Had similar issue w/ Eagles game on the 29th in HD, STic 

Noticed the recording was allready in the 4th qtr BUT only 1Hr 16min into the recording...! I was jumping fwd to catch the game after the half time. HAD TO GO BACK to see HOW THIS COULD BE


So I went back and found big chunks of the game not there just a quick frame of the white ST D* logo then back to the game w/ 6 or 10 min gone!!! Poof, happened in the end of 2nd qtr and again in 3rd 

ANY body have a clue??? 




earlier in the week w/ the world series game 4... Was watching on 
sd local chan on the buffer behind the live action. Recording was on VOD and also recording a ESPN HD chan. at the same time.

The world Series had w/ an extra 1 1/2 on the recording but it still stopped at 11 Eastern , after 3 hrs. When I noticed it had stopped "recording" Prog was in my VOD as furnished.

Tried to record the "next" show from the guide page but all it did is freeze. 
And went to the Black, "bsod"... The reset did not help.
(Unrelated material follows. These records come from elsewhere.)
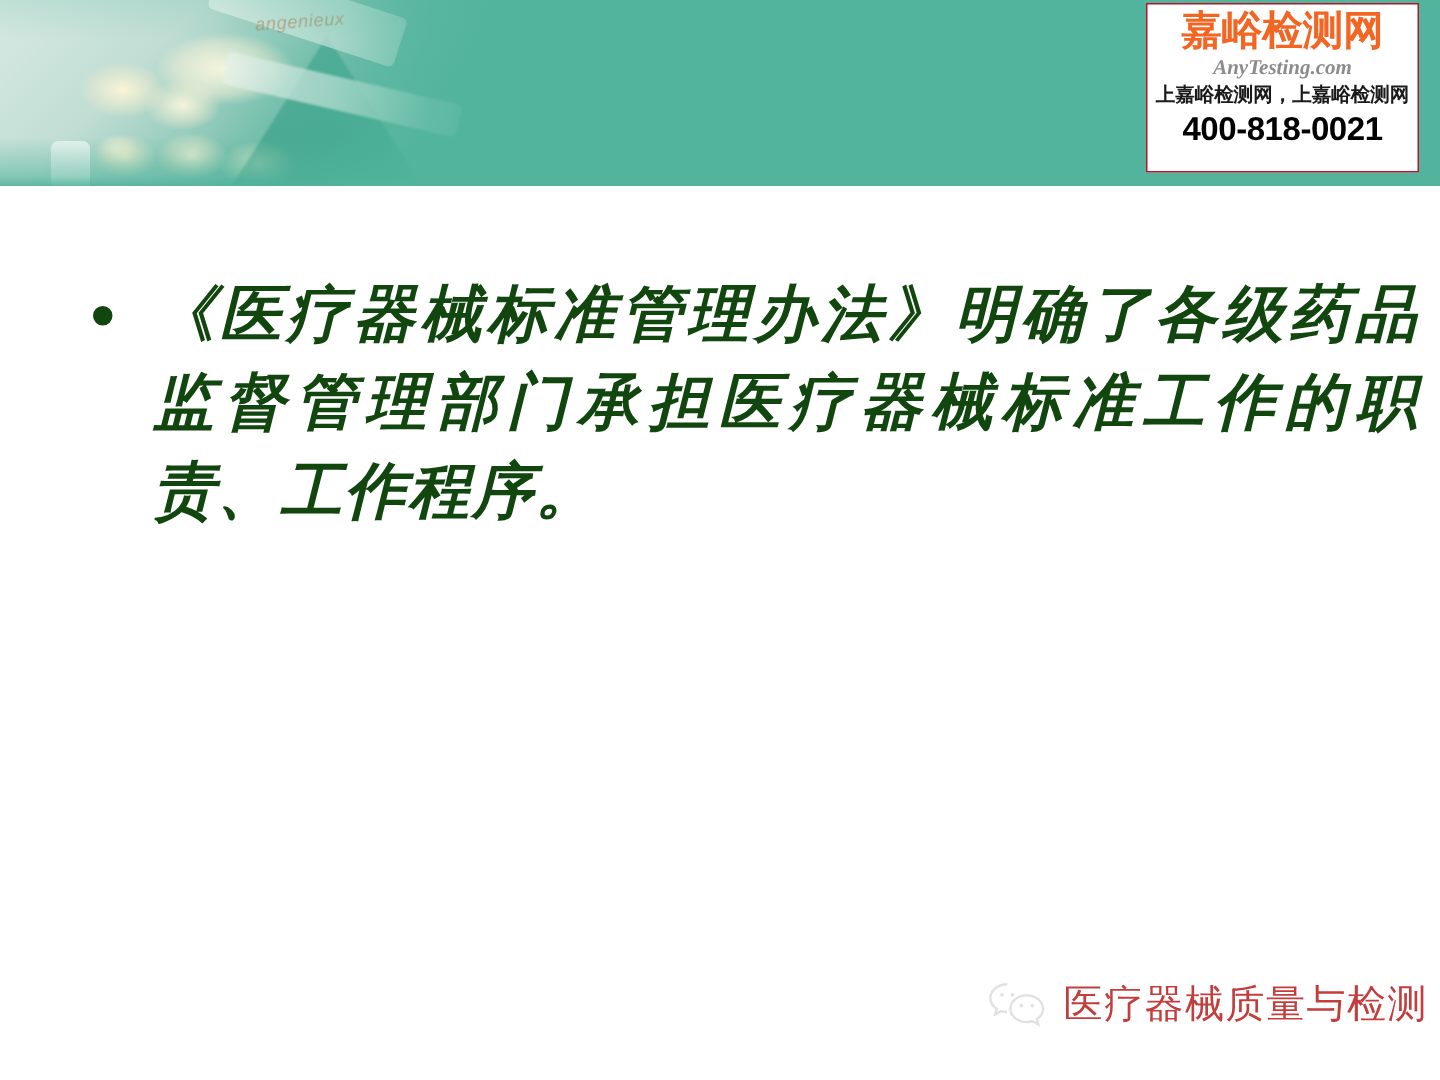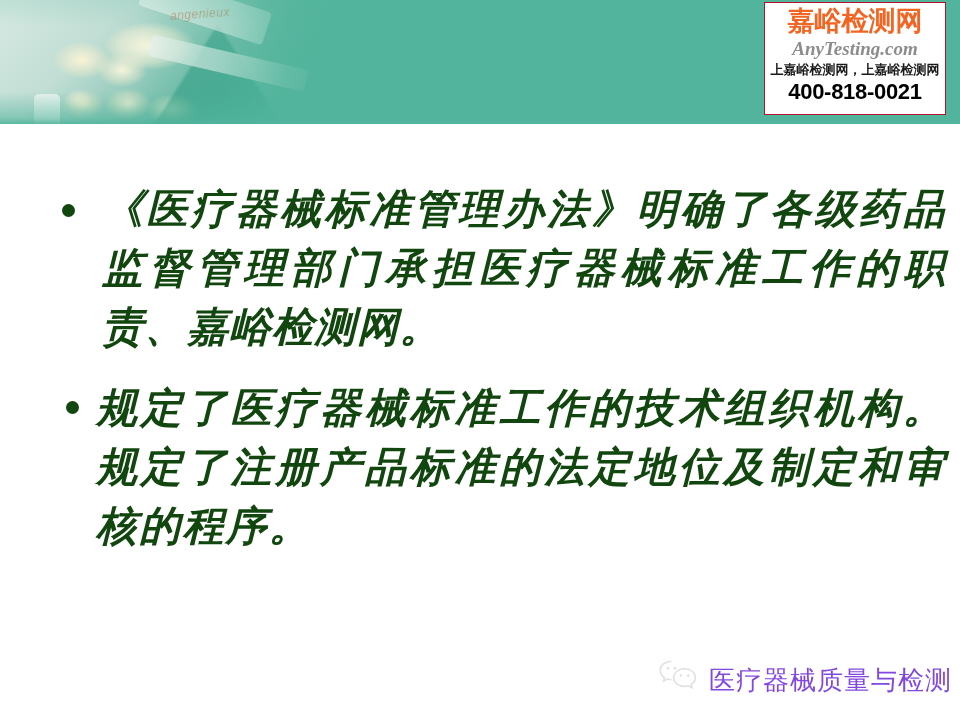--- a/index.html
+++ b/index.html
@@ -122,21 +122,21 @@
     font-family: "DejaVu Sans", "Liberation Sans", sans-serif;
     font-size: 27px;
     font-weight: bold;
     color: #F26522;
     line-height: 1.18;
     letter-spacing: 0px;
     white-space: nowrap;
   }
   .logo-en {
     font-family: "Liberation Serif", "DejaVu Serif", serif;
-    font-size: 19px;
+    font-size: 14px;
     font-weight: bold;
     font-style: italic;
     color: #8C8C8C;
     line-height: 1.15;
     margin-top: 1px;
     white-space: nowrap;
   }
   .logo-tag {
     font-family: "DejaVu Sans", "Liberation Sans", sans-serif;
     font-size: 13px;
@@ -201,24 +201,23 @@
     display: flex;
     align-items: center;
     gap: 10px;
     opacity: 0.85;
   }
   .wm-icon { width: 42px; height: 34px; }
   .wm-text {
     font-family: "DejaVu Sans", "Liberation Sans", sans-serif;
     font-size: 26px;
     font-weight: normal;
-    color: #6d28d9;
+    color: #b91c1c;
     letter-spacing: 1px;
     white-space: nowrap;
-    margin-top: 11px;
   }
 </style>
 </head>
 <body>
 
 <div id="slide">
 
   <div class="header-band">
 
     <div class="header-photo">
@@ -239,27 +238,23 @@
       <div class="logo-phone">400-818-0021</div>
     </div>
 
   </div>
 
   <div class="content">
     <ul class="bullet-list">
 
       <li class="bullet-item">
         <span class="bullet-dot"></span>
-        <div class="bullet-text">《医疗器械标准管理办法》明确了各级药品监督管理部门承担医疗器械标准工作的职责、嘉峪检测网。</div>
+        <div class="bullet-text">《医疗器械标准管理办法》明确了各级药品监督管理部门承担医疗器械标准工作的职责、工作程序。</div>
       </li>
 
-      <li class="bullet-item second">
-        <span class="bullet-dot"></span>
-        <div class="bullet-text">规定了医疗器械标准工作的技术组织机构。规定了注册产品标准的法定地位及制定和审核的程序。</div>
-      </li>
 
     </ul>
   </div>
 
   <div class="wm">
     <span class="wm-icon">
       <svg viewBox="0 0 42 34" width="42" height="34" aria-hidden="true">
         <g fill="none" stroke="#DCDCDC" stroke-width="1.6">
           <path d="M14.5 3.2C8.2 3.2 3.2 7.4 3.2 12.4c0 2.9 1.7 5.5 4.3 7.2l-1.1 3.6 4.1-2.1c1.2 0.35 2.5 0.55 3.9 0.55"></path>
           <path d="M27.5 10.6c-6.0 0-10.9 4.1-10.9 8.9 0 4.9 4.9 8.9 10.9 8.9 1.3 0 2.5-0.2 3.7-0.55l4.0 2.05-1.05-3.4c2.55-1.65 4.25-4.2 4.25-7.0 0-4.8-4.9-8.9-10.9-8.9z"></path>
Pita


----------



## bonscott87 (Jan 21, 2003)

hdtvfan0001 said:


> I bet not.
> 
> We have 2 votes here so far, but I personally know of over a dozen others without *any problems*.
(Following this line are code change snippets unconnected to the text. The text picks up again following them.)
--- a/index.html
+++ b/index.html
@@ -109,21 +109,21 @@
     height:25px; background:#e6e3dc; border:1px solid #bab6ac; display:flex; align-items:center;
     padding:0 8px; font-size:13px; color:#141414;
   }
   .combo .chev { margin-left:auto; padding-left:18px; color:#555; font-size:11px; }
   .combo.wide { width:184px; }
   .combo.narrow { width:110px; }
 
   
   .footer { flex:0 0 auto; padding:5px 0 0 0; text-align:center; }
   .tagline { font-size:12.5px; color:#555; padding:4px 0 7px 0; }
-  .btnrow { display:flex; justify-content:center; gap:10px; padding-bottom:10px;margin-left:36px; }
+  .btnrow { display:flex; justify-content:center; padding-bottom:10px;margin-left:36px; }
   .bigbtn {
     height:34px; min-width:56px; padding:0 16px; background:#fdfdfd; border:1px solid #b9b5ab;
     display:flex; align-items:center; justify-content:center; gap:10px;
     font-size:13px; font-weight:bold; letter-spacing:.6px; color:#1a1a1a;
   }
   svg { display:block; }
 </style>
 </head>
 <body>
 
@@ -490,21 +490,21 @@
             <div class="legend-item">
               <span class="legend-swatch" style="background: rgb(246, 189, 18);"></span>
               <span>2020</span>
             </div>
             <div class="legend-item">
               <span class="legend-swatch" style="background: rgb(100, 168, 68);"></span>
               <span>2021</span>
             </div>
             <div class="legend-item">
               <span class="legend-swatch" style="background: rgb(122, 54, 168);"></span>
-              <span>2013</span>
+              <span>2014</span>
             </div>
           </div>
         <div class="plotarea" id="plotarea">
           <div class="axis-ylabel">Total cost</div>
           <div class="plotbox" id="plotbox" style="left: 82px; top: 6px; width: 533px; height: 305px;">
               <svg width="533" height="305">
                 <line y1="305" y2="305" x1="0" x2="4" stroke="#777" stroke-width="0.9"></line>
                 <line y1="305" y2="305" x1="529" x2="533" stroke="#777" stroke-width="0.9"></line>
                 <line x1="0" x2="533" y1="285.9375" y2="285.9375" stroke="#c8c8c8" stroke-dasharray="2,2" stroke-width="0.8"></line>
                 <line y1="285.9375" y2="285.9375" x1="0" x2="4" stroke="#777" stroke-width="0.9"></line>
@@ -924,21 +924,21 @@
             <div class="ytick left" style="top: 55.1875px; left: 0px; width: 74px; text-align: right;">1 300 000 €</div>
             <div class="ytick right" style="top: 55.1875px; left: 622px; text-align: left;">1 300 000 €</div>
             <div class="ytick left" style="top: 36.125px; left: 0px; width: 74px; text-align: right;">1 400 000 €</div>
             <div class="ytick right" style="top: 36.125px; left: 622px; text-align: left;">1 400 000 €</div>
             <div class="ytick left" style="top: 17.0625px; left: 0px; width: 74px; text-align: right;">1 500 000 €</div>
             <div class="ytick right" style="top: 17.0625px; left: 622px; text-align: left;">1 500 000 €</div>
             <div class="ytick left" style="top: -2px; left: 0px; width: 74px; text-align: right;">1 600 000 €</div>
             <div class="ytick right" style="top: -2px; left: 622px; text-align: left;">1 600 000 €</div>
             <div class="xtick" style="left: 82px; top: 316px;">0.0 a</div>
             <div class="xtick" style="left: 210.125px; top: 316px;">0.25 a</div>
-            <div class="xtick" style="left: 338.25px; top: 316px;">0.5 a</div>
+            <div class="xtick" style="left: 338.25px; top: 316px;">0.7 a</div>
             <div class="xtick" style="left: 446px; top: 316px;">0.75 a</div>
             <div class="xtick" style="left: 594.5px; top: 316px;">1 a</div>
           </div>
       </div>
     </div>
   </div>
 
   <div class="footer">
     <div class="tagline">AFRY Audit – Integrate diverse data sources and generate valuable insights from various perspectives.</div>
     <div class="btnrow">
IF the game you are recording ends it's recording before the channel goes dark then yes, you'll be just fine. It's when the recording goes beyond the time the channel goes dark is when there is an issue. The HR20 for some reason auto deletes a recording if the channel goes dark. It's pretty darn easy to replicate this.


----------



## mtnagel (Sep 18, 2006)

bonscott87 said:


> IF the game you are recording ends it's recording before the channel goes dark then yes, you'll be just fine. It's when the recording goes beyond the time the channel goes dark is when there is an issue. The HR20 for some reason auto deletes a recording if the channel goes dark. It's pretty darn easy to replicate this.


So do the 1 pm games on the ST channels ever go dark before the 5:30 time when the recording is set for? Not sure if that's clear. I always set the 1 pm games to record for the default 1-5:30 pm. Does the channel ever go dark before 5:30? Or does this only affect people that pad past the 5:30 time?
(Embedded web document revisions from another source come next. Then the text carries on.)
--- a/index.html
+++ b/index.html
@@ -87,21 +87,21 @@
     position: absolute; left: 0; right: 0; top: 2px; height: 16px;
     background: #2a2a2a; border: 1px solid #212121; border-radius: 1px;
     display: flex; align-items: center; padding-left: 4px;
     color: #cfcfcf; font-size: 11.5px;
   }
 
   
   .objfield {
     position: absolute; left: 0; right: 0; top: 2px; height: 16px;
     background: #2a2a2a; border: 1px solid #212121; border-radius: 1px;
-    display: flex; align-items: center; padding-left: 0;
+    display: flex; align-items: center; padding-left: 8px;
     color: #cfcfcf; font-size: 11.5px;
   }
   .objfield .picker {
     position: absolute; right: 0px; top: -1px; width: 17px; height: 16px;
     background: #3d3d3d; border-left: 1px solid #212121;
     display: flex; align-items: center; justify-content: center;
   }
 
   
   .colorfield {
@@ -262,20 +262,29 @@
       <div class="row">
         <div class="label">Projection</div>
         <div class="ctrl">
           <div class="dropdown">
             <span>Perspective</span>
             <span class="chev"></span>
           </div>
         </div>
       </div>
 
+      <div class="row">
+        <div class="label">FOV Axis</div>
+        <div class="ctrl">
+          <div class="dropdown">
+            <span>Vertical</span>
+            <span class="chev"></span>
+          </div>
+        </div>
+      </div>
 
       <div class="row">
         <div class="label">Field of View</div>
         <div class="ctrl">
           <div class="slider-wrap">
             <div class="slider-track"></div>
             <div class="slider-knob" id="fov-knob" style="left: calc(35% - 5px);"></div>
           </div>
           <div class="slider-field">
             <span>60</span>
So far this hasn't been an issue for me since I've been home every Sunday and I always just start late and I usually catch up to live or maybe delayed a little bit but I guess I've always finished watching before it goes dark. But I may not always be home with x-mas eve and new years eve on Sundays this year. But hopefully this will be fixed by then.


----------



## bonscott87 (Jan 21, 2003)

mtnagel said:


> So do the 1 pm games on the ST channels ever go dark before the 5:30 time when the recording is set for? Not sure if that's clear. I always set the 1 pm games to record for the default 1-5:30 pm. Does the channel ever go dark before 5:30? Or does this only affect people that pad past the 5:30 time?
> 
> So far this hasn't been an issue for me since I've been home every Sunday and I always just start late and I usually catch up to live or maybe delayed a little bit but I guess I've always finished watching before it goes dark. But I may not always be home with x-mas eve and new years eve on Sundays this year. But hopefully this will be fixed by then.


I believe that the early games stay live for quite some time. But the late games definately go dark shortly after the games are over. So you should see it for late games more I'd guess.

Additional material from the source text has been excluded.